• [To do] The entries below are to be returned as written, with all pictures dropped.

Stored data
◇ ◇ ◇ ◇ ◇
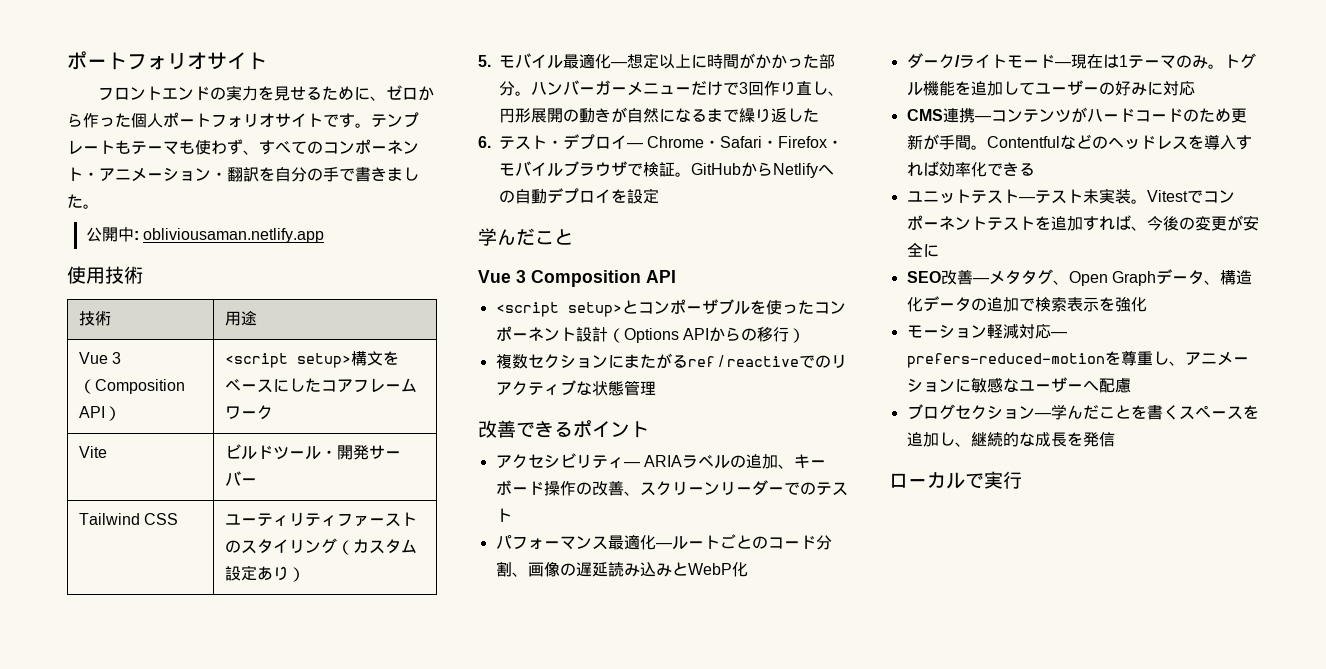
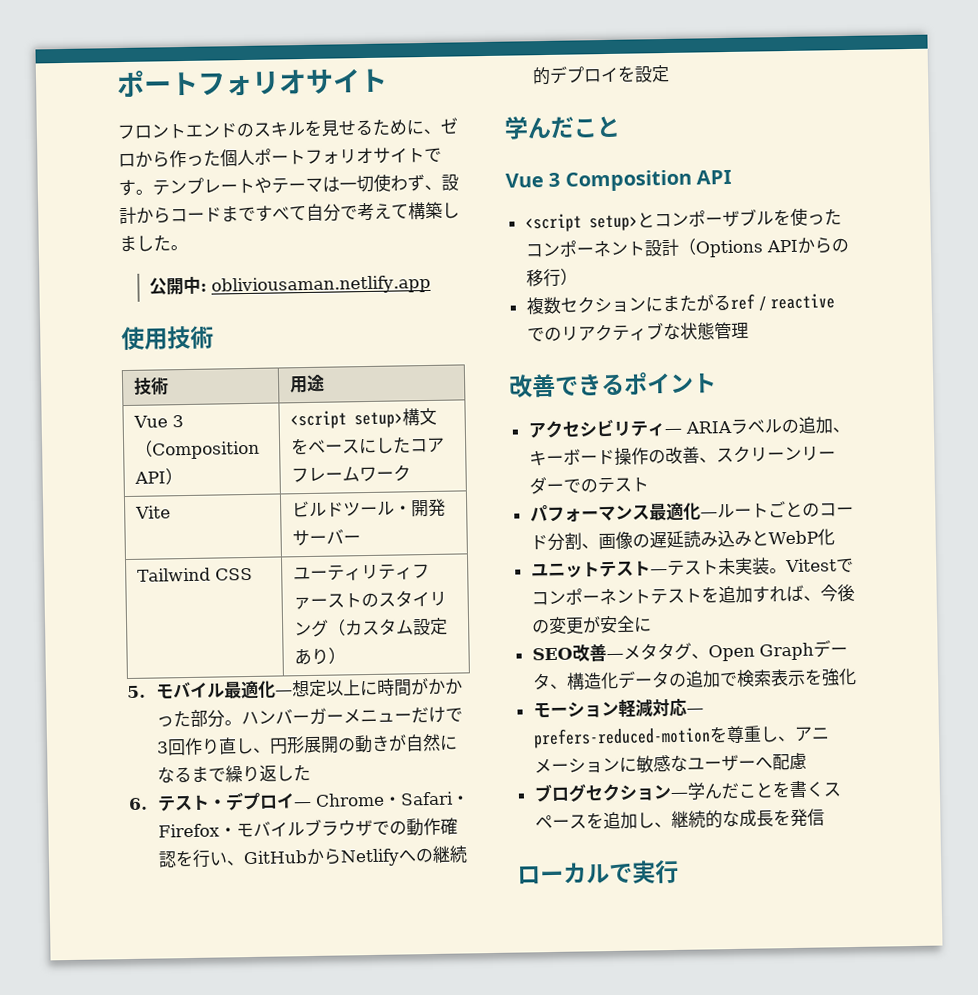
- フロントエンドの実力を見せるために、ゼロから作った個人ポートフォリオサイトです。
+ フロントエンドのスキルを見せるために、ゼロから作った個人ポートフォリオサイトです。
- テンプレートもテーマも使わず、すべてのコンポーネント・アニメーション・翻訳を自分の手で書きました。
+ テンプレートやテーマは一切使わず、設計からコードまですべて自分で考えて構築しました。
- 6.テスト・デプロイ— Chrome・Safari・Firefox・モバイルブラウザで検証。GitHubからNetlifyへの自動デプロイを設定
+ 6.テスト・デプロイ— Chrome・Safari・Firefox・モバイルブラウザでの動作確認を行い、GitHubからNetlifyへの継続的デプロイを設定
- ダーク/ライトモード—現在は1テーマのみ。トグル機能を追加してユーザーの好みに対応
- CMS連携—コンテンツがハードコードのため更新が手間。Contentfulなどのヘッドレスを導入すれば効率化できる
◇ ◇ ◇ ◇ ◇
• [Reply to the exercise]
- フロントエンドの実力を見せるために、ゼロから作った個人ポートフォリオサイトです。
+ フロントエンドのスキルを見せるために、ゼロから作った個人ポートフォリオサイトです。
- テンプレートもテーマも使わず、すべてのコンポーネント・アニメーション・翻訳を自分の手で書きました。
+ テンプレートやテーマは一切使わず、設計からコードまですべて自分で考えて構築しました。
- 6.テスト・デプロイ— Chrome・Safari・Firefox・モバイルブラウザで検証。GitHubからNetlifyへの自動デプロイを設定
+ 6.テスト・デプロイ— Chrome・Safari・Firefox・モバイルブラウザでの動作確認を行い、GitHubからNetlifyへの継続的デプロイを設定
- ダーク/ライトモード—現在は1テーマのみ。トグル機能を追加してユーザーの好みに対応
- CMS連携—コンテンツがハードコードのため更新が手間。Contentfulなどのヘッドレスを導入すれば効率化できる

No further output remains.